Material shown:
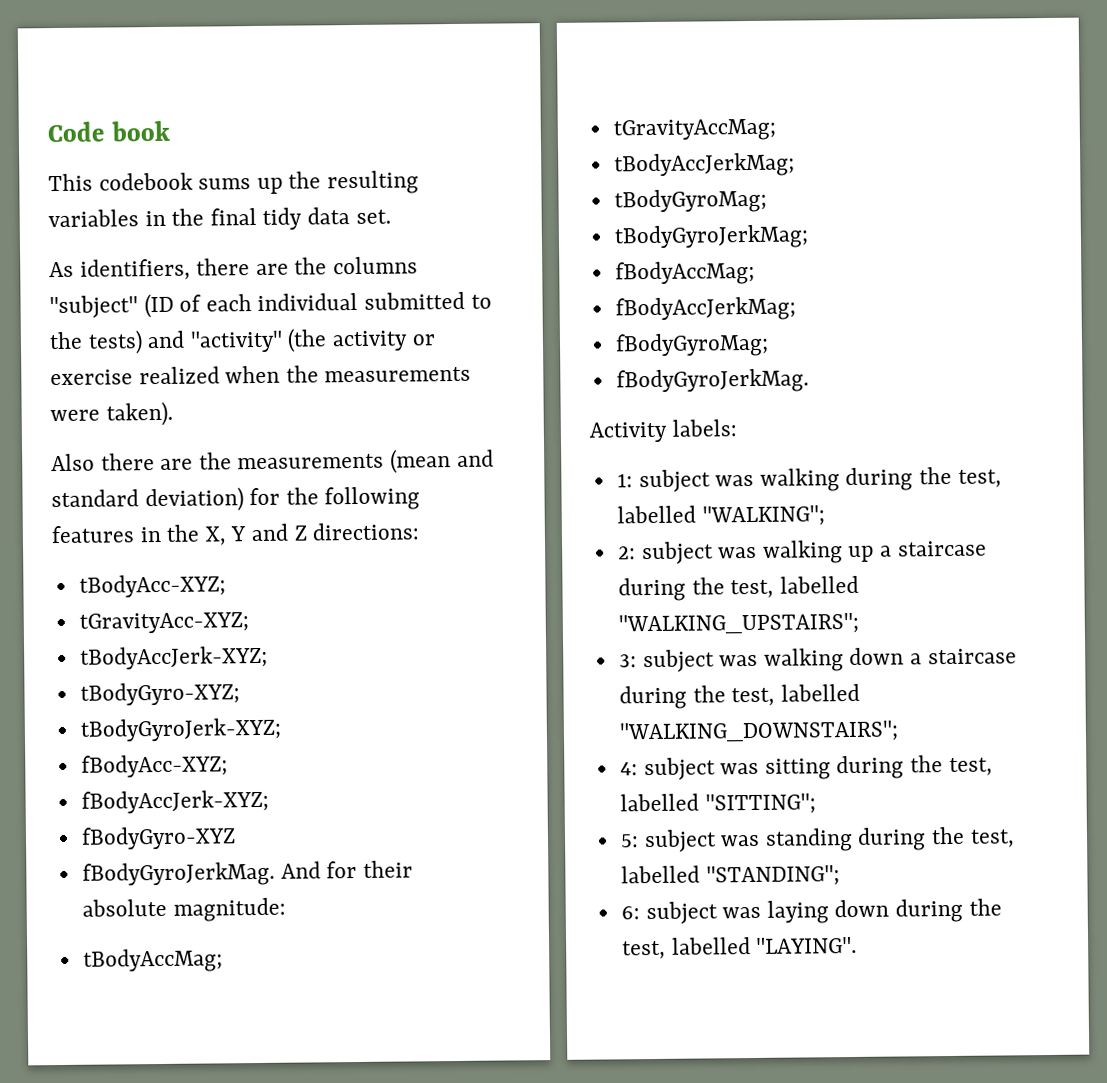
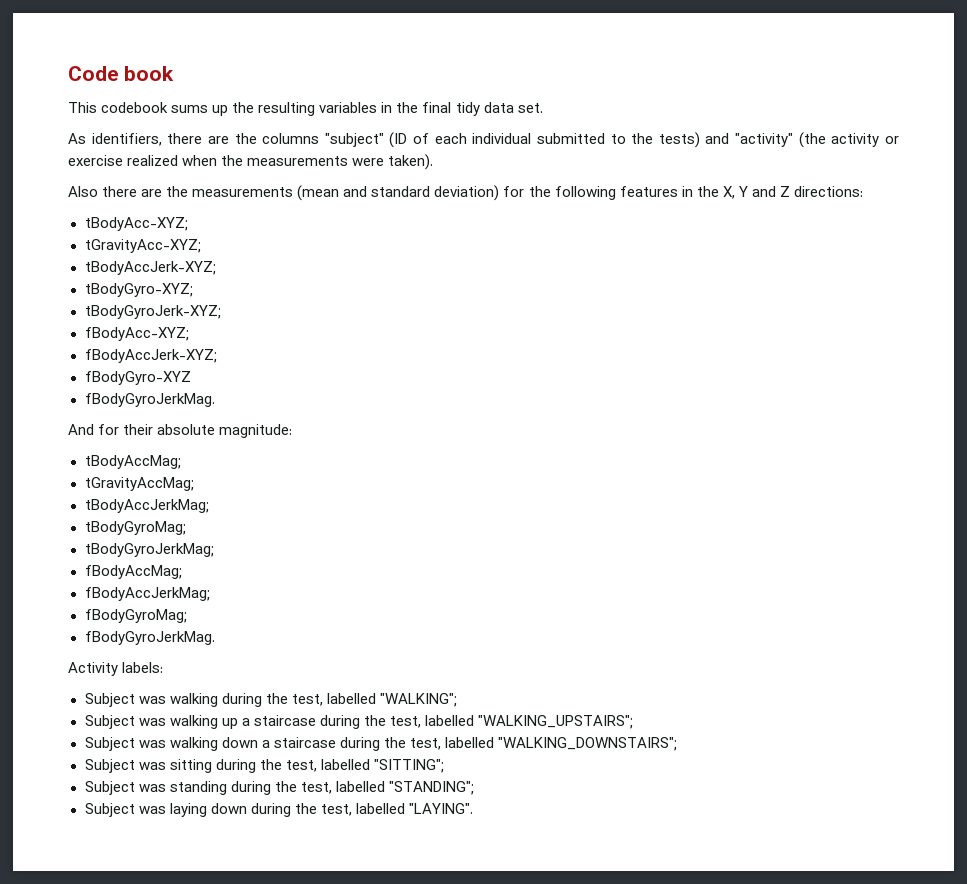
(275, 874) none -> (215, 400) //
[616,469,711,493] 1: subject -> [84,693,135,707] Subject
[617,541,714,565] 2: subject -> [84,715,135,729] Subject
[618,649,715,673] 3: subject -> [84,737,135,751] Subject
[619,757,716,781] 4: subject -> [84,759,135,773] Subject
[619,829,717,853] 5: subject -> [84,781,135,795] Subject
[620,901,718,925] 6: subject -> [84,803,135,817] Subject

Description of the task:
From the first line to the last, retype the material exactly and exclude the pictures.

Finished task:
(275, 874) none -> (215, 400) //
[616,469,711,493] 1: subject -> [84,693,135,707] Subject
[617,541,714,565] 2: subject -> [84,715,135,729] Subject
[618,649,715,673] 3: subject -> [84,737,135,751] Subject
[619,757,716,781] 4: subject -> [84,759,135,773] Subject
[619,829,717,853] 5: subject -> [84,781,135,795] Subject
[620,901,718,925] 6: subject -> [84,803,135,817] Subject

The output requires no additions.